Items from a data source
□ □ □ □ □ □ □

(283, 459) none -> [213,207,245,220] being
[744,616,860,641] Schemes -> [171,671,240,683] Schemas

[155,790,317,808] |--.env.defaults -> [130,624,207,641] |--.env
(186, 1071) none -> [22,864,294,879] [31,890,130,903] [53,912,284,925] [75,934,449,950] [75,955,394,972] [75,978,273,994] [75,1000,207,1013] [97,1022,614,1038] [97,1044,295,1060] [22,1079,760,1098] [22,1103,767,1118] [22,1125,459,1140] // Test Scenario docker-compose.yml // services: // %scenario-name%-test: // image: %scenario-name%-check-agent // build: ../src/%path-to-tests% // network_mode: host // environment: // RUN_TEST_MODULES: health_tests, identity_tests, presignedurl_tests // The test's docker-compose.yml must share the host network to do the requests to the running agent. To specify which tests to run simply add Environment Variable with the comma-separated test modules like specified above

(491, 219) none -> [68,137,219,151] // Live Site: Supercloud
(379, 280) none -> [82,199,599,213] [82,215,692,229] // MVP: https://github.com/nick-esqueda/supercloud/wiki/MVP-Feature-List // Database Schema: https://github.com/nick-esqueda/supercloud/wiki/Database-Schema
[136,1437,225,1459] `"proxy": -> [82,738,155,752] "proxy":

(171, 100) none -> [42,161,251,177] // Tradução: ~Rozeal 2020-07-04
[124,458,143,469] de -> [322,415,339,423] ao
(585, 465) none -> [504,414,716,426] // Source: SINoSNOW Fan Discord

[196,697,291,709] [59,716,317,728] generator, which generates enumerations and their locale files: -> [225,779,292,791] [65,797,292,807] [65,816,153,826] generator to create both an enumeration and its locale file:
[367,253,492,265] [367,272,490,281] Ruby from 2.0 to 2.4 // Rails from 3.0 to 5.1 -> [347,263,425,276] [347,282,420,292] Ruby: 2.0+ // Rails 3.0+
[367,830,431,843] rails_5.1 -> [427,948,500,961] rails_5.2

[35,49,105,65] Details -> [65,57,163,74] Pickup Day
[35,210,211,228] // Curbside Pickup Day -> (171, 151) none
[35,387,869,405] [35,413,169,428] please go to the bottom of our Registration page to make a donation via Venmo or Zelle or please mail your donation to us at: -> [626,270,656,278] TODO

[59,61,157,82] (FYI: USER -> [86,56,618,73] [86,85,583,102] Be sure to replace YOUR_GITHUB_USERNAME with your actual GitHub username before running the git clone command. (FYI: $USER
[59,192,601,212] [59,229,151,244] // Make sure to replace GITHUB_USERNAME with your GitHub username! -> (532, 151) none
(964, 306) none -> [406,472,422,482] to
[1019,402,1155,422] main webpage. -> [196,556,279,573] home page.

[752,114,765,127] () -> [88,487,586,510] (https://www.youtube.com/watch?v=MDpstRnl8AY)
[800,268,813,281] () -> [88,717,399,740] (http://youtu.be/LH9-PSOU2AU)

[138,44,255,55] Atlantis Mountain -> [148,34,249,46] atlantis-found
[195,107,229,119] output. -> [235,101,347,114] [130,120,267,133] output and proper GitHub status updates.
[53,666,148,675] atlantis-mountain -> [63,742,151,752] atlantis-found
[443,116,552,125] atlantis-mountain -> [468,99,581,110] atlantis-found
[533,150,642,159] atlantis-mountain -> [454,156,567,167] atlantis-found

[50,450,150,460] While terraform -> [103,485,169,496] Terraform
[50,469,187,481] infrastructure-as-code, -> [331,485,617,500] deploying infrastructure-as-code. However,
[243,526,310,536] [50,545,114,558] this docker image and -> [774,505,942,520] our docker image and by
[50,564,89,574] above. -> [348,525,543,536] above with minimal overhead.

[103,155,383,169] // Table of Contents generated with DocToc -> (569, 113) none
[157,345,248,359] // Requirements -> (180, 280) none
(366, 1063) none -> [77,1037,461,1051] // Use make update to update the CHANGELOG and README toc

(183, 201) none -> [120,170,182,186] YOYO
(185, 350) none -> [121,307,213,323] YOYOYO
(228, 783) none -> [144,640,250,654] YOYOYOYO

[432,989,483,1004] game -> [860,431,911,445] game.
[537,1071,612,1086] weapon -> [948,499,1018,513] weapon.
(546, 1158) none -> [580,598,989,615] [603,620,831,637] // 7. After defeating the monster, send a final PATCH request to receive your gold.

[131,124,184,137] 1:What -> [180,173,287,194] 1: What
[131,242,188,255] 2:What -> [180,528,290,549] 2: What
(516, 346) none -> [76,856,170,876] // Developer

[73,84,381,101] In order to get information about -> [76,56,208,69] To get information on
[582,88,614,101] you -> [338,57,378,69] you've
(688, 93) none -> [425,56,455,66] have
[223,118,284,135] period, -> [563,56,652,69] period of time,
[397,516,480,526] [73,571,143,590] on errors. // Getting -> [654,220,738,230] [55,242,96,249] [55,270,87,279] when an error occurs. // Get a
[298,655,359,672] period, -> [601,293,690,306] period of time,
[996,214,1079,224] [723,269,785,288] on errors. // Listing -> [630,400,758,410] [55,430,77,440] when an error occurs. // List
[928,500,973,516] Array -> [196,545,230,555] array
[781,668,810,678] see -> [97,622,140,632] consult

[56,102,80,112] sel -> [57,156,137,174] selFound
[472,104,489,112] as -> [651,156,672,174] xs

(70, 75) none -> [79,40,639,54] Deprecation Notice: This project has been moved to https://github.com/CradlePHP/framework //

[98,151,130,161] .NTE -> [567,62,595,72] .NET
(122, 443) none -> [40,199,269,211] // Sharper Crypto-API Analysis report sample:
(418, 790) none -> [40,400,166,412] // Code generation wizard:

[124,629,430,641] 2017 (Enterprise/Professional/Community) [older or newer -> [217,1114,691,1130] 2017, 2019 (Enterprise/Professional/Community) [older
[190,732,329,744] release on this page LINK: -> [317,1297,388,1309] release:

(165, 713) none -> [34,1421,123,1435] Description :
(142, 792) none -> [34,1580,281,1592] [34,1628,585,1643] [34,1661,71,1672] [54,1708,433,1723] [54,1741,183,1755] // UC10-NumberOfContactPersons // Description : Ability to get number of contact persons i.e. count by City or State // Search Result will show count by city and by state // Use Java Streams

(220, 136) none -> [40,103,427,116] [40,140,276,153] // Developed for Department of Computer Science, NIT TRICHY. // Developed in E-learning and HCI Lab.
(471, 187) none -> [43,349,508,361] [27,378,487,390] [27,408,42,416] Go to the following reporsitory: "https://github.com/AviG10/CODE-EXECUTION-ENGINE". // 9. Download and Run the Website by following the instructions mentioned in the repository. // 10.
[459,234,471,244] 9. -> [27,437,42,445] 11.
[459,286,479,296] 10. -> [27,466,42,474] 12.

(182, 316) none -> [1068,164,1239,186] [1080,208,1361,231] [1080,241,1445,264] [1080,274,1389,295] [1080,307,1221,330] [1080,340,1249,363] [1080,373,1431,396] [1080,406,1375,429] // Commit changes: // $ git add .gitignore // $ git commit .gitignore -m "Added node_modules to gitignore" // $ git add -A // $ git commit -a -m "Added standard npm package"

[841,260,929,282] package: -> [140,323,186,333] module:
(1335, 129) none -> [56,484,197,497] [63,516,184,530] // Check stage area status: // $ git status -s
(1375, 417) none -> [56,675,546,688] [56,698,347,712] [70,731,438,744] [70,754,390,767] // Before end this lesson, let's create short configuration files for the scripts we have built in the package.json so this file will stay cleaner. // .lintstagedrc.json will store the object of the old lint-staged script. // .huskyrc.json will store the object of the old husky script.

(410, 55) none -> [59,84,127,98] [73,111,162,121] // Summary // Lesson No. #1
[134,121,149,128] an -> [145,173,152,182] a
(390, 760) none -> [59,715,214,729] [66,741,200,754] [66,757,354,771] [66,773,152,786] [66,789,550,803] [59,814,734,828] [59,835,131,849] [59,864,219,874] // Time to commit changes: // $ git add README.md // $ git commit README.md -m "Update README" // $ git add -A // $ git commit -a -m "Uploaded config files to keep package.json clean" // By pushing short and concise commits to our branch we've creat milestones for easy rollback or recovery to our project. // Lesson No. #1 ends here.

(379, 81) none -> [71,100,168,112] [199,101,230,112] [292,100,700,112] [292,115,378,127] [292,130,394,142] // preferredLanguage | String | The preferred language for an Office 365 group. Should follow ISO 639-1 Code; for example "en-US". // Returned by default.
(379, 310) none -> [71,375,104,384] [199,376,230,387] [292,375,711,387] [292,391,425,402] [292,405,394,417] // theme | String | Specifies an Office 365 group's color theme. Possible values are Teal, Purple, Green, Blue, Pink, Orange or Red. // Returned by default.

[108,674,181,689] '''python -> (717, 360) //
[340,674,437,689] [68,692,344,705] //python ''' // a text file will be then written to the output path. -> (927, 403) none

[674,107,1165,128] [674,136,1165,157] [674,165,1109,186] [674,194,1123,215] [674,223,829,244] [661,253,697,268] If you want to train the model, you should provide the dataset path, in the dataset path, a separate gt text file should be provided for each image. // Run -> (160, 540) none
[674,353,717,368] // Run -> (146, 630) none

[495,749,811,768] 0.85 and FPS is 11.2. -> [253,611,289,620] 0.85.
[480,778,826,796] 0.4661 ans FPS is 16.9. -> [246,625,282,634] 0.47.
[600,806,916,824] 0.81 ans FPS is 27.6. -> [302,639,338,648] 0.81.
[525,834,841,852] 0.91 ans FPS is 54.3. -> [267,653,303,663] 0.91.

□ □ □ □ □ □ □

Filtering the entries above by the word "What", copy each line that matches.

Expected answer ::
[131,124,184,137] 1:What -> [180,173,287,194] 1: What
[131,242,188,255] 2:What -> [180,528,290,549] 2: What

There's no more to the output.